Collected data entries:
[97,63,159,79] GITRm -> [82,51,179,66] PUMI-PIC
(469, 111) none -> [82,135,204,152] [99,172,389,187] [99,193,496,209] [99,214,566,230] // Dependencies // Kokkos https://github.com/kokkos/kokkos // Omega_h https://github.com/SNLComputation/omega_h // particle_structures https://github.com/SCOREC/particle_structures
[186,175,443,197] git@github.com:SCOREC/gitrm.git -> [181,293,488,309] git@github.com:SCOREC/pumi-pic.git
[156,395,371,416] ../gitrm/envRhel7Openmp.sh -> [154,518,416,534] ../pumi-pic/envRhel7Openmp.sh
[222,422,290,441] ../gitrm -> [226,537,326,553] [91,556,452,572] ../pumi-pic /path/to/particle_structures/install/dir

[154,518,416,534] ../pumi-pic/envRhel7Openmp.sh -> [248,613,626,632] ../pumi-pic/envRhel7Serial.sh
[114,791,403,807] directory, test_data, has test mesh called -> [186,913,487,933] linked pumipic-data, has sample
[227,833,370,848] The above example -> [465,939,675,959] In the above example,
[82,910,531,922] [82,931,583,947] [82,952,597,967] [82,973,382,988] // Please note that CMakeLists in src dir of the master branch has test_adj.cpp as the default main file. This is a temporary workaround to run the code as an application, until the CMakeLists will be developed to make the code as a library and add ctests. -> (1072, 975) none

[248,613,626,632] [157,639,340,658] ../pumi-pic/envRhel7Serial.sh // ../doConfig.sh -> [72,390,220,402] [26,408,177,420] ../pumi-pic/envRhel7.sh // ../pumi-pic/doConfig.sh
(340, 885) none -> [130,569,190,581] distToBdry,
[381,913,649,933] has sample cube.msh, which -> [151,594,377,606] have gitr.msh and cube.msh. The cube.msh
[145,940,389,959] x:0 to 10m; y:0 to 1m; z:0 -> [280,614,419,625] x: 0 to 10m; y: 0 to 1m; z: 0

Assignment –
Copy the entries above exactly, leaving none out.

Written reply –
[97,63,159,79] GITRm -> [82,51,179,66] PUMI-PIC
(469, 111) none -> [82,135,204,152] [99,172,389,187] [99,193,496,209] [99,214,566,230] // Dependencies // Kokkos https://github.com/kokkos/kokkos // Omega_h https://github.com/SNLComputation/omega_h // particle_structures https://github.com/SCOREC/particle_structures
[186,175,443,197] git@github.com:SCOREC/gitrm.git -> [181,293,488,309] git@github.com:SCOREC/pumi-pic.git
[156,395,371,416] ../gitrm/envRhel7Openmp.sh -> [154,518,416,534] ../pumi-pic/envRhel7Openmp.sh
[222,422,290,441] ../gitrm -> [226,537,326,553] [91,556,452,572] ../pumi-pic /path/to/particle_structures/install/dir

[154,518,416,534] ../pumi-pic/envRhel7Openmp.sh -> [248,613,626,632] ../pumi-pic/envRhel7Serial.sh
[114,791,403,807] directory, test_data, has test mesh called -> [186,913,487,933] linked pumipic-data, has sample
[227,833,370,848] The above example -> [465,939,675,959] In the above example,
[82,910,531,922] [82,931,583,947] [82,952,597,967] [82,973,382,988] // Please note that CMakeLists in src dir of the master branch has test_adj.cpp as the default main file. This is a temporary workaround to run the code as an application, until the CMakeLists will be developed to make the code as a library and add ctests. -> (1072, 975) none

[248,613,626,632] [157,639,340,658] ../pumi-pic/envRhel7Serial.sh // ../doConfig.sh -> [72,390,220,402] [26,408,177,420] ../pumi-pic/envRhel7.sh // ../pumi-pic/doConfig.sh
(340, 885) none -> [130,569,190,581] distToBdry,
[381,913,649,933] has sample cube.msh, which -> [151,594,377,606] have gitr.msh and cube.msh. The cube.msh
[145,940,389,959] x:0 to 10m; y:0 to 1m; z:0 -> [280,614,419,625] x: 0 to 10m; y: 0 to 1m; z: 0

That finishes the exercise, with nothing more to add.